I clear my throat. “I’m sorry we were such bitches to you when you first came to Bates.”
She is silent for a long moment. “How so?”
“You know.” I grope for the right words. “What Cori said. Sometimes jokes are funny for the person telling it, not so funny for the person it’s about.”
“You’re not that funny, Kay. None of your friends were funny, either.”
I pause. “I agree. I was just trying to apologize.”
“I appreciate it.”
My entire body relaxes. But it’s hard to get those images out of my head now that they’ve been revived. And they’re mashed up now with the scent of Nola and the feeling of her lips on mine. And that awful image that keeps revisiting me of Spencer and Jessica together. The longing I feel to see him mixed up with the pain that results every time I do. My last memory of Megan, slamming her door in my face, and of Todd, a coffin closing on his. A dozen envelopes, sealed and labeled Dear Valentine, that would set this nightmare in motion. And Brie. Brie when she was so close, I could never imagine her being lost. The shock and pain of her betrayal. But I’m grateful for all of it. Because it pushes Maddy out of my mind. In the morning, I’ll have to face her death again.
15
When I wake up, Nola is seated at her desk, staring gravely at her computer screen.

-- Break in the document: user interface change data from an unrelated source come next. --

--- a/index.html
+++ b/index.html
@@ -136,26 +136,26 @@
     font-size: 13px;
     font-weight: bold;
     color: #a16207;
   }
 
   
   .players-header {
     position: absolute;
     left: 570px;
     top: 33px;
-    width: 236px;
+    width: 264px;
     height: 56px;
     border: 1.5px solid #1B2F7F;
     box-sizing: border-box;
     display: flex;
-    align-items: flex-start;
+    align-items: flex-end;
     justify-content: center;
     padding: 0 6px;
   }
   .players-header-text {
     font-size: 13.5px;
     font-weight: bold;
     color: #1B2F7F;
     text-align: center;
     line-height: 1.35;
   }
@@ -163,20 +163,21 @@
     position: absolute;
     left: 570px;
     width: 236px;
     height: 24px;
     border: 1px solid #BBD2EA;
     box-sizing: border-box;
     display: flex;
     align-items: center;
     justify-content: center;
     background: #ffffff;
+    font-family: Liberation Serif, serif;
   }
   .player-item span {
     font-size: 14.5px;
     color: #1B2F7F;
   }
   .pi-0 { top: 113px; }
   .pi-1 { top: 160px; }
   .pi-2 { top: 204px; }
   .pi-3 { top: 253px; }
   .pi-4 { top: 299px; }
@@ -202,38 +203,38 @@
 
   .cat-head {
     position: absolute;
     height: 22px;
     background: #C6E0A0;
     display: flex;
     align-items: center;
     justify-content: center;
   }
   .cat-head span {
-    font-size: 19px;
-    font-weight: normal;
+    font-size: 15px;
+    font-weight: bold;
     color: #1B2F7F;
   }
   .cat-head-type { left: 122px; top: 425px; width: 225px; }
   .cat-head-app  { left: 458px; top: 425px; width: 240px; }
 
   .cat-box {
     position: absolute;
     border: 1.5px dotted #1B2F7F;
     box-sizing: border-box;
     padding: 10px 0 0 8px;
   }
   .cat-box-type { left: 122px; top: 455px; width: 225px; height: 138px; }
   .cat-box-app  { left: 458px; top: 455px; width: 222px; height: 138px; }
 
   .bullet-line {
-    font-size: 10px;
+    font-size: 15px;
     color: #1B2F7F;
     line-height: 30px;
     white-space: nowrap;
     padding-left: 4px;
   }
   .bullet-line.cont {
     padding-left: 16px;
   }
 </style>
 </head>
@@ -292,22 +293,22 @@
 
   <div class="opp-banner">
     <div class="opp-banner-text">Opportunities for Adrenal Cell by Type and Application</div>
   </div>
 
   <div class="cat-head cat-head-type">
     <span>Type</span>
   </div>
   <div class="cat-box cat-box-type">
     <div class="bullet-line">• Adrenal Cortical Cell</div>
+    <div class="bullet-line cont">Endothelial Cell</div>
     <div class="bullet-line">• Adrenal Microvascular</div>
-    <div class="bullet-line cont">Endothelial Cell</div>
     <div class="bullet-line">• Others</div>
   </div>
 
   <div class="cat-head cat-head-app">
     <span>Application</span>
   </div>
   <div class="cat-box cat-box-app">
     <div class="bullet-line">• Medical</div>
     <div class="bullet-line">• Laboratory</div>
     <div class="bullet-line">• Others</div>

I sit up groggily, and she brings me a mug of chamomile tea. “Stay sitting,” she says.
“What’s going on?” I wipe my eyes, trying to orient myself. I don’t remember right away that I fell asleep in Nola’s room, and then last night rains down on me in fragments like shards of broken glass. Maddy, Spencer, Greg, that awful note I left Brie, the kiss, my conversation with Detective Morgan, every horrible emotion I had. My head is pounding painfully, and my nose is stuffed and itchy. I sneeze violently, and Nola hands me a box of tissues. I blow my nose and look instinctively at the Matisse calendar hanging on her wall. I’m sick, the murder investigation is still on, and there are only a few scheduled games left before the end of the season. They won’t start up again until the investigation ends. I need to keep running, keep my speed up.